There is nothing I wouldn't do to have you back here with me
November 13, 2017
November 13, 2017
I would like to know where steve is buried thanx linda
November 13, 2017
November 13, 2017
You should still be here on earth this just doesnt seem right at all
soooooooo sad you truly was a one of a kind so special you were so good best person i had ever met in my life its all too much so sorry for you Steve. and Carol will you call me again and leave your number thanx so much linda in salt lake
September 22, 2017
September 22, 2017
Today is a GREAT day! I drove by the Cemetery where Steve was to be buried and there was a canopy up, I did not see anybody there except the grounds keeper, so I left and went back an hour later and Steve has finally been laid to rest next to his parents. He does not have a head stone yet, but his grave is marked with a scarecrow and a windmill that I had placed there a week ago.I can finally go talk to him and i finally can now grieve his loss. I Finally know where he is... Thank you Wright Family for finally doing the wright thing.. God Bless You.
August 21, 2017
August 21, 2017
STEVE ,STEVE, STEVE WHAT THE HECK I SAW YOU AT YOUR HOUSE A FEW DAYS BEFORE YOU PASSED AWAY WHAT THE HECK YOU SEEMED FINE AND JOLLY MY GOSH I AM IN THE BIGGEST SHOCK OF MY LIFE AS I JUST FOUND YOU SO SHOCKED WHAT THE HECK  SO VERY VERY VERY SAD STEVE WHAT THE HECK. SALT LAKE CITY  HEY CAROL WOULD YOU PLEASE CALL ME 801-918-0211 LINDA THANX
June 6, 2017
June 6, 2017
Man I sure could use one if of couple hour talks right about now. U seem to understand and never judged and would help to see things in a different perspective and now I got no one man. Sure wish u were around and if there's is a so called after life or ghosts well hurry up and get your as down here.
May 22, 2017
May 22, 2017
You were always there for me, your loving caring heart was so big there were not enough people for you to give your love and kindness to, you were always welcoming anyone that passed your path, which were many. You could see nothing bad in anyone you only saw the person and gave them your friendship without judgement or reserve.
You had a smile that lite up every room and a don't sweat the small stuff, and it's all small stuff, attitude. Life is good, you would alway say no matter what challenge you were facing.
You made friends as fast and as many as rabbits make babies. You are so loved and so missed that it is a struggle to make it through the days without you. You are and always will be my Blue Eyes.
May 22, 2017
May 22, 2017
Steve

It was only yesterday we had talked
and once again you taught me to percieve
that as years go by friends fade or die
and now it's hard for me to believe.

Believing that you to have now past away
leaving me in a lost and shocking state
you ment so much to me my friend
but you've now crossed through heavens gate.

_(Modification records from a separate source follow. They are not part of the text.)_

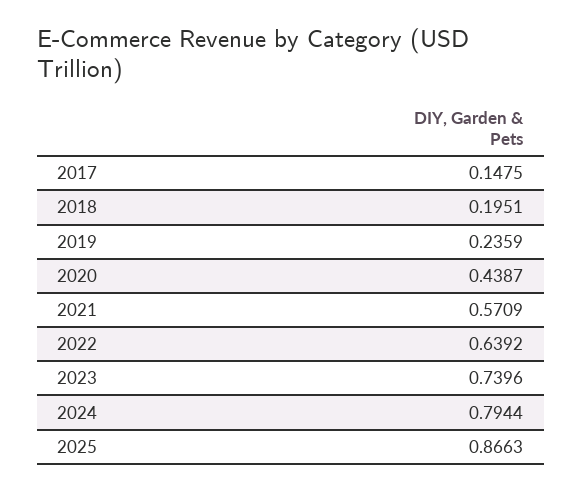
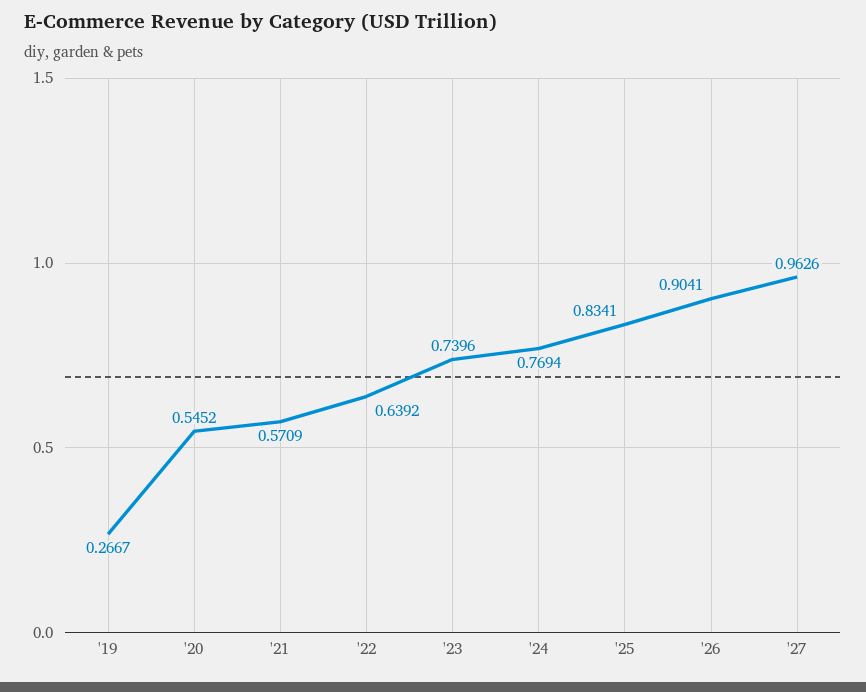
2017: 0.1475 -> none
2018: 0.1951 -> none
2019: 0.2359 -> 0.2667
2020: 0.4387 -> 0.5452
2024: 0.7944 -> 0.7694
2025: 0.8663 -> 0.8341
'26: none -> 0.9041
'27: none -> 0.9626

It's you who I looked up to
and your lessons were clearly learned
your wisdom and your integrity
Is now another page a friendship I earned.

I'll miss you dear friend and I'll cherish
each and every day we were together
it's just so hard to imagine you gone
I will dearly miss you forever.

But the most important thing you taught
was to never let anyone put me down
and never change my honesty
stand tall with my feet on the ground.

So until we meet again dear friend
I will walk this earth and I'll smile
remembering that you always believed in me
and that our friendship was worth the while.

written by Jackie Cevering

I miss you Steve and Love you very much Thank you for being there for me when I truly needed a friend...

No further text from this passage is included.